> Exercise materials:
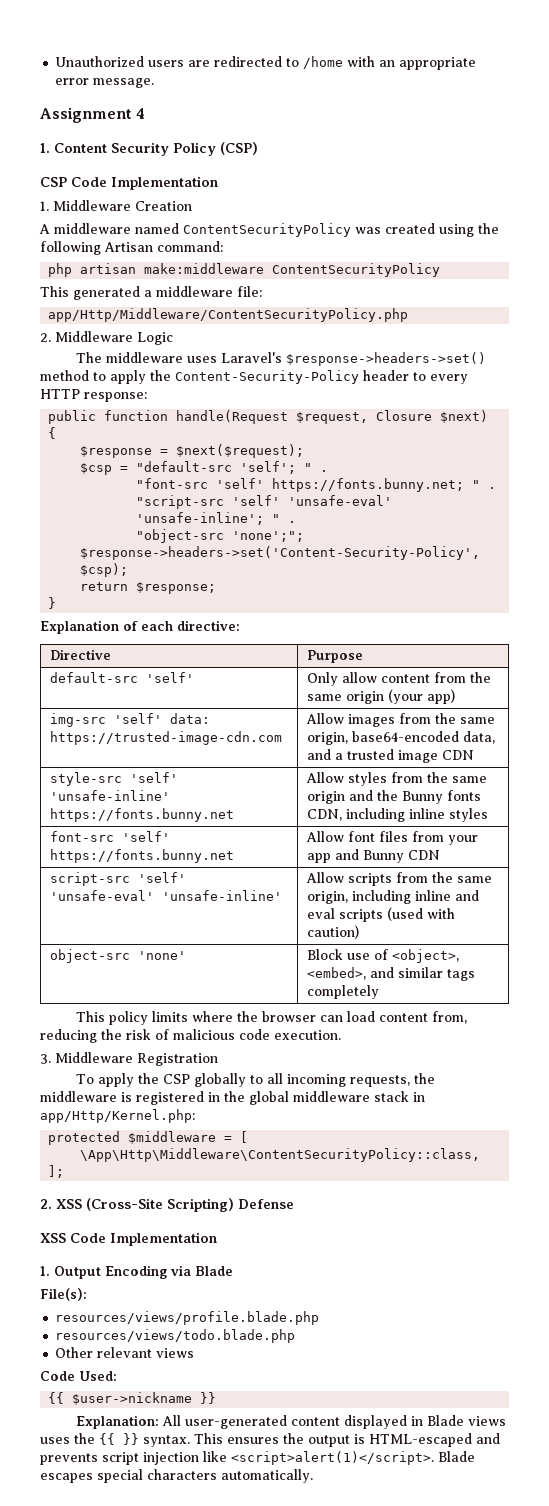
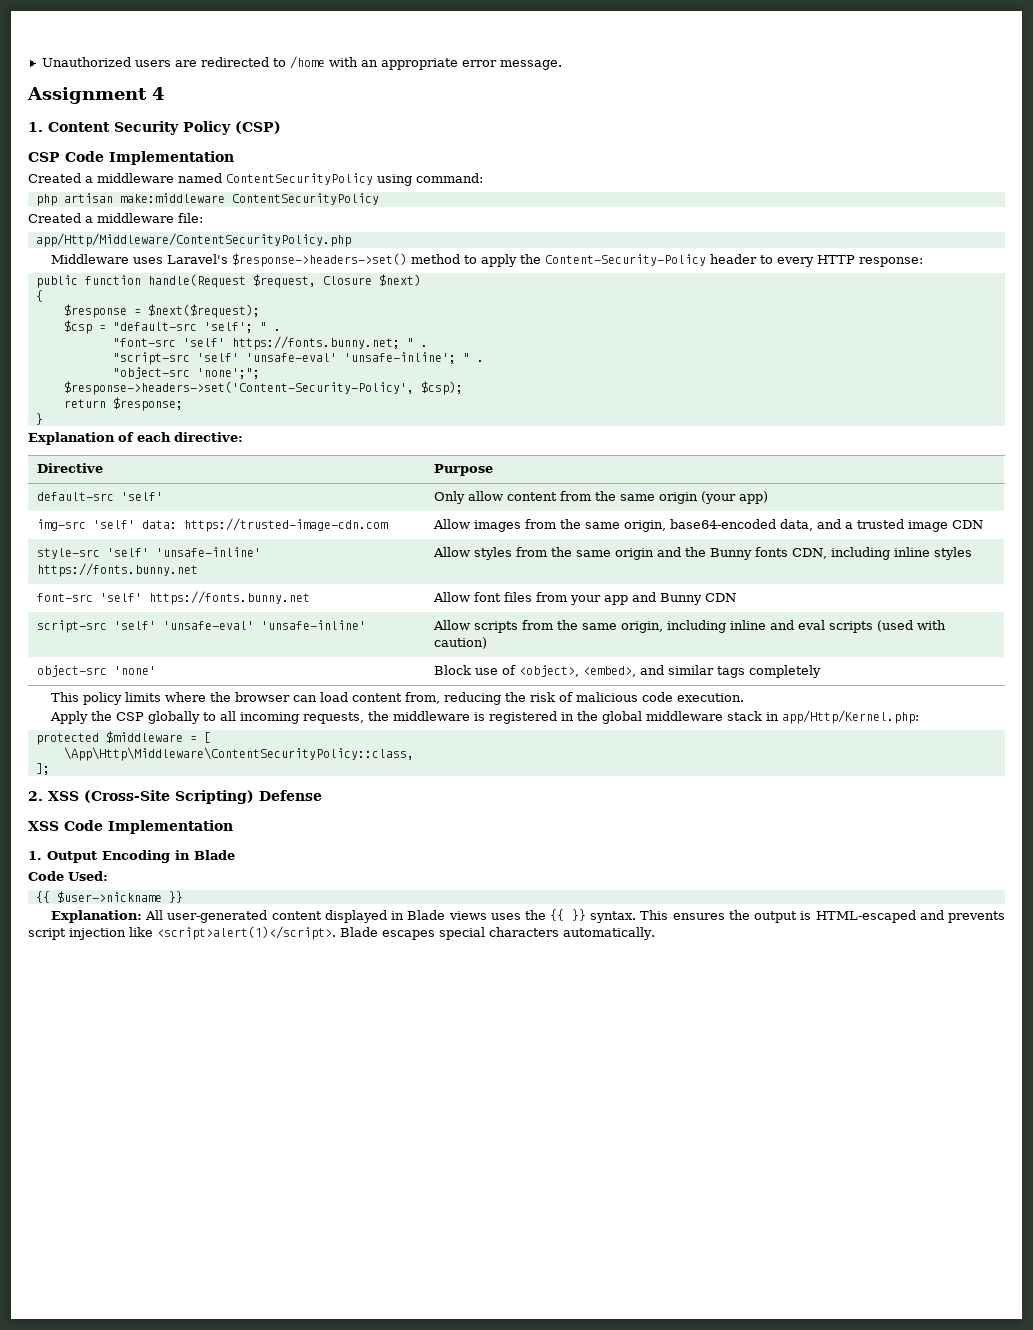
- 1. Middleware Creation
- A middleware named ContentSecurityPolicy was created using the following Artisan command:
+ Created a middleware named ContentSecurityPolicy using command:
- This generated a middleware file:
+ Created a middleware file:
- 2. Middleware Logic
- The middleware uses Laravel's $response->headers->set() method to apply the Content-Security-Policy header to every HTTP response:
+ Middleware uses Laravel's $response->headers->set() method to apply the Content-Security-Policy header to every HTTP response:
- 3. Middleware Registration
- To apply the CSP globally to all incoming requests, the middleware is registered in the global middleware stack in app/Http/Kernel.php:
+ Apply the CSP globally to all incoming requests, the middleware is registered in the global middleware stack in app/Http/Kernel.php:
- 1. Output Encoding via Blade
- File(s):
- resources/views/profile.blade.php
- resources/views/todo.blade.php
- Other relevant views
+ 1. Output Encoding in Blade

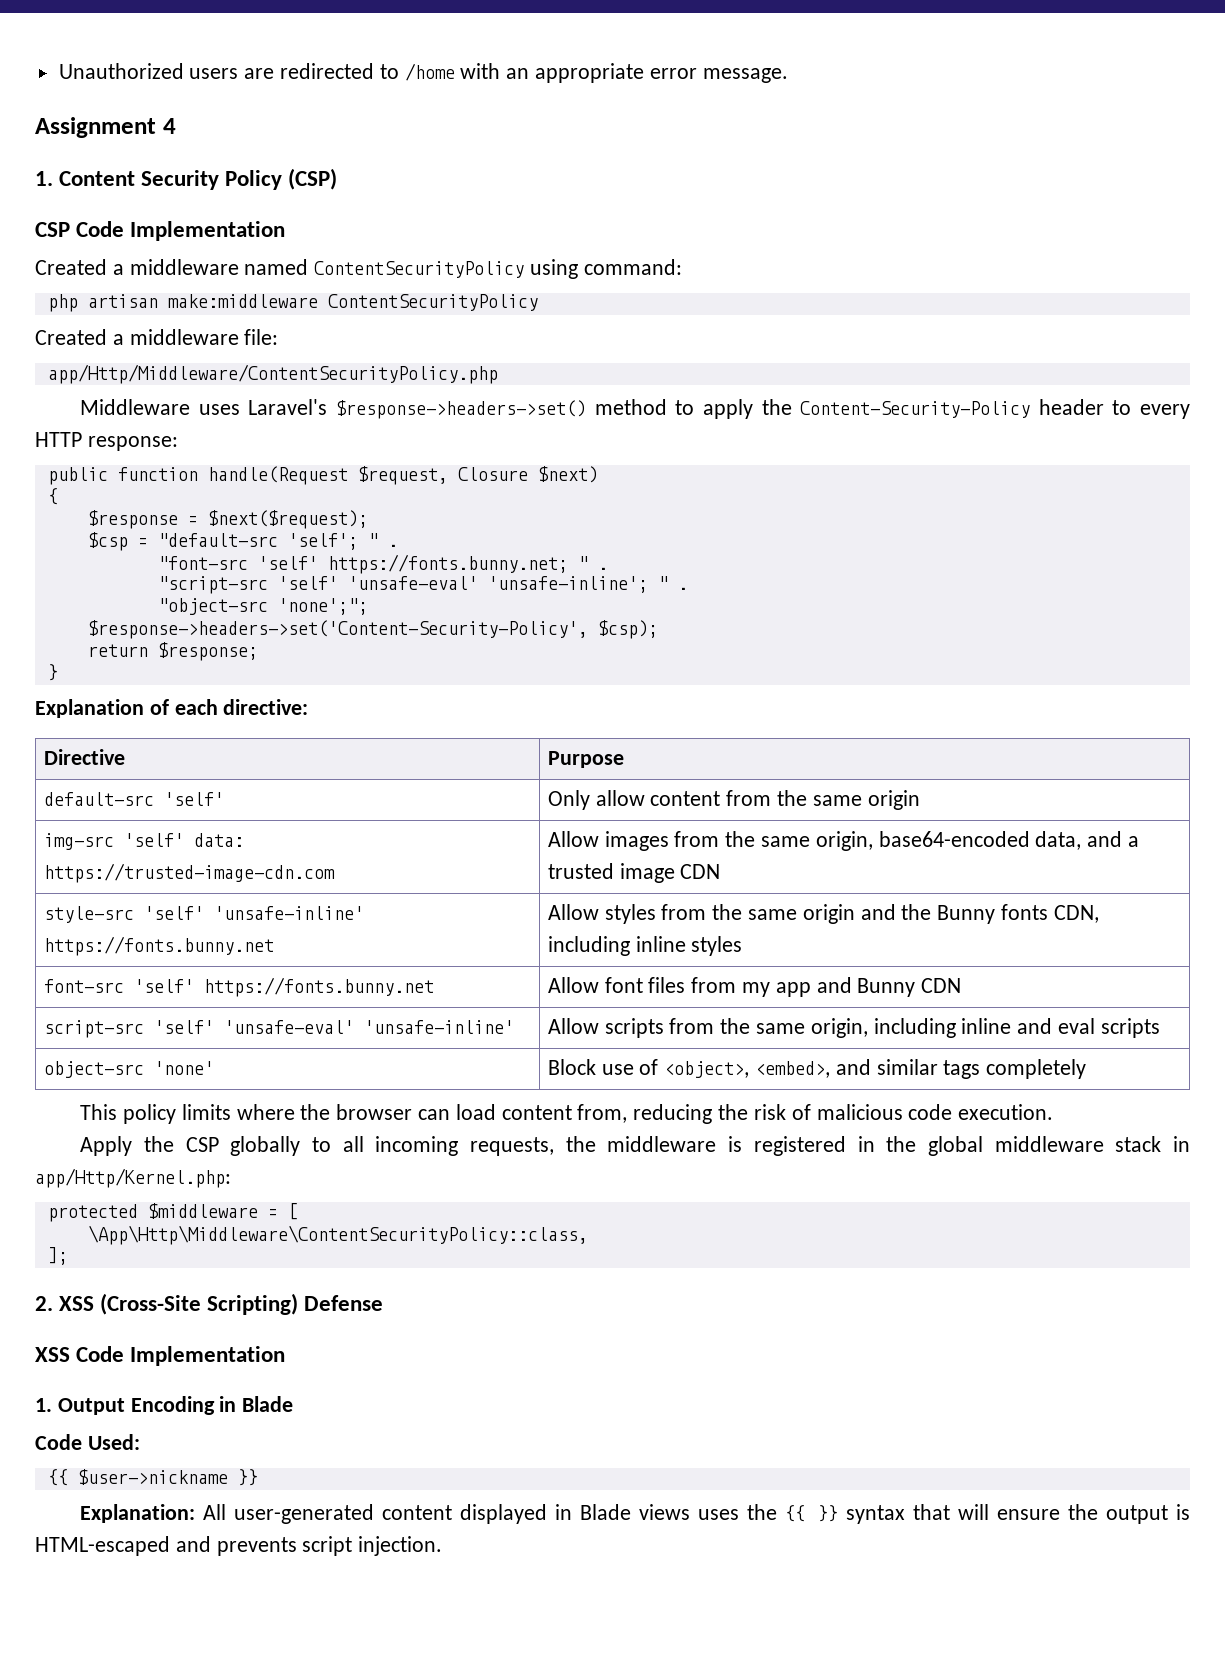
- default-src 'self' | Only allow content from the same origin (your app)
+ default-src 'self' | Only allow content from the same origin
- font-src 'self' https://fonts.bunny.net | Allow font files from your app and Bunny CDN
+ font-src 'self' https://fonts.bunny.net | Allow font files from my app and Bunny CDN
- script-src 'self' 'unsafe-eval' 'unsafe-inline' | Allow scripts from the same origin, including inline and eval scripts (used with caution)
+ script-src 'self' 'unsafe-eval' 'unsafe-inline' | Allow scripts from the same origin, including inline and eval scripts
- Explanation: All user-generated content displayed in Blade views uses the {{ }} syntax. This ensures the output is HTML-escaped and prevents script injection like <script>alert(1)</script>. Blade escapes special characters automatically.
+ Explanation: All user-generated content displayed in Blade views uses the {{ }} syntax that will ensure the output is HTML-escaped and prevents script injection.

> Your task: Retype the data exactly as it stands, but keep the images out of your copy.

> Task response:
- 1. Middleware Creation
- A middleware named ContentSecurityPolicy was created using the following Artisan command:
+ Created a middleware named ContentSecurityPolicy using command:
- This generated a middleware file:
+ Created a middleware file:
- 2. Middleware Logic
- The middleware uses Laravel's $response->headers->set() method to apply the Content-Security-Policy header to every HTTP response:
+ Middleware uses Laravel's $response->headers->set() method to apply the Content-Security-Policy header to every HTTP response:
- 3. Middleware Registration
- To apply the CSP globally to all incoming requests, the middleware is registered in the global middleware stack in app/Http/Kernel.php:
+ Apply the CSP globally to all incoming requests, the middleware is registered in the global middleware stack in app/Http/Kernel.php:
- 1. Output Encoding via Blade
- File(s):
- resources/views/profile.blade.php
- resources/views/todo.blade.php
- Other relevant views
+ 1. Output Encoding in Blade

- default-src 'self' | Only allow content from the same origin (your app)
+ default-src 'self' | Only allow content from the same origin
- font-src 'self' https://fonts.bunny.net | Allow font files from your app and Bunny CDN
+ font-src 'self' https://fonts.bunny.net | Allow font files from my app and Bunny CDN
- script-src 'self' 'unsafe-eval' 'unsafe-inline' | Allow scripts from the same origin, including inline and eval scripts (used with caution)
+ script-src 'self' 'unsafe-eval' 'unsafe-inline' | Allow scripts from the same origin, including inline and eval scripts
- Explanation: All user-generated content displayed in Blade views uses the {{ }} syntax. This ensures the output is HTML-escaped and prevents script injection like <script>alert(1)</script>. Blade escapes special characters automatically.
+ Explanation: All user-generated content displayed in Blade views uses the {{ }} syntax that will ensure the output is HTML-escaped and prevents script injection.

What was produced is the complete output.